Sheep, Goat…it matters!
The Chinese New Year started today, and because Chinese words are vague and not as specific as English words, there has been some debate as to whether we are celebrating the year of the sheep or the year of the goat. According to Lala Zuo, a Chinese language and culture professor at the US Naval Academy in Maryland, assets there is no wrong translation—just various ways of translation. It all depends on the context.

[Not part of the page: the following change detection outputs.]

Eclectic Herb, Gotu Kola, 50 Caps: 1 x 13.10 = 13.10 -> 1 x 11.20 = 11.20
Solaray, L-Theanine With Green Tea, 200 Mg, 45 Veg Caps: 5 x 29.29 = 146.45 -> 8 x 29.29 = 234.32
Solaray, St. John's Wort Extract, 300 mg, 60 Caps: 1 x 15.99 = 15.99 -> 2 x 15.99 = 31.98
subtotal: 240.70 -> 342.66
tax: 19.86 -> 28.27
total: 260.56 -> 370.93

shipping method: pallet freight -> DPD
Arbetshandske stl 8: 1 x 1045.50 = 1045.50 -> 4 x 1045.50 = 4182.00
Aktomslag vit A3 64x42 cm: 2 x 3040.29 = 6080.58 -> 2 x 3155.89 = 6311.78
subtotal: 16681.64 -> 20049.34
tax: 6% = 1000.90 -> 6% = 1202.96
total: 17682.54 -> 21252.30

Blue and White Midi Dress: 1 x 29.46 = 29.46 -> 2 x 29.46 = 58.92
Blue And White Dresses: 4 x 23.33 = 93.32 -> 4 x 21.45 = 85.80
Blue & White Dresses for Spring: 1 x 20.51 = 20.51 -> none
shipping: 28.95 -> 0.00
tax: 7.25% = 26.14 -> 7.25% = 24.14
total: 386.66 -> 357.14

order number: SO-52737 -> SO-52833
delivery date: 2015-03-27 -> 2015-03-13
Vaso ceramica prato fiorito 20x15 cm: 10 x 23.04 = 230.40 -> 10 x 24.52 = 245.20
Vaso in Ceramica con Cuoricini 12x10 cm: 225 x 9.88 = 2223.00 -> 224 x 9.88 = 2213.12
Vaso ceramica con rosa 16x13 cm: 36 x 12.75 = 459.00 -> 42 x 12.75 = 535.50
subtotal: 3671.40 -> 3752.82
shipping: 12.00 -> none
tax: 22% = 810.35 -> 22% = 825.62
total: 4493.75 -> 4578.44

“Few ordinary Chinese are troubled by the sheep–goat distinction,” Xinhua, China’s main state-run news agency, said in its report on the debate. “However, the ambiguity has whipped up discussion in the West.”
Well, of course it has…
A goat and a sheep are different no matter the context. Sheep are usually, but not always, wool-bearing animals. They are of the genus Ovis. Sheep are usually raised for wool and meat. Very few are also raised for their milk, which is used to make specialty cheeses. A ram is an intact (still has testicles) male sheep that is used for breeding.
Goats are a member of the genus Capra. Goats are usually raised for milk, and dairy goats are often raised for meat and fiber. Goats don’t have wool; they have hair. Mohair comes from goats.
A goat’s tail points up, and a sheep’s tail hangs down. Sheep say “Baaa!” and goats scream (at least on the Internet).
Goats are smarter. Have you ever heard anyone say “Don’t be a goat”? Probably not. On the other hand, sheep are considerate. When sheep eat grass, they leave the root for the next year, but goats eat the grass root and all.
Zhao Shu, a folklore expert at the Beijing Institute of Culture and History, thinks the whole debate is just plain silly. He writes that the Chinese culture has a more inclusive spirit and stresses harmony. Ha! I bet Zhao Shu was born during the year of the rat and has never had to struggle with the sheep-or-goat issue.
It’s not my struggle either, but if it was, I would seek clarity over harmony. So, I did the only sensible thing: I went into a Chinese restaurant, ordered some takey outey, and looked at the placemat. Problem solved. It’s the year of the sheep. You’re welcome.
Happy Lunar New Year. The Year of The Sheep! Baaaa.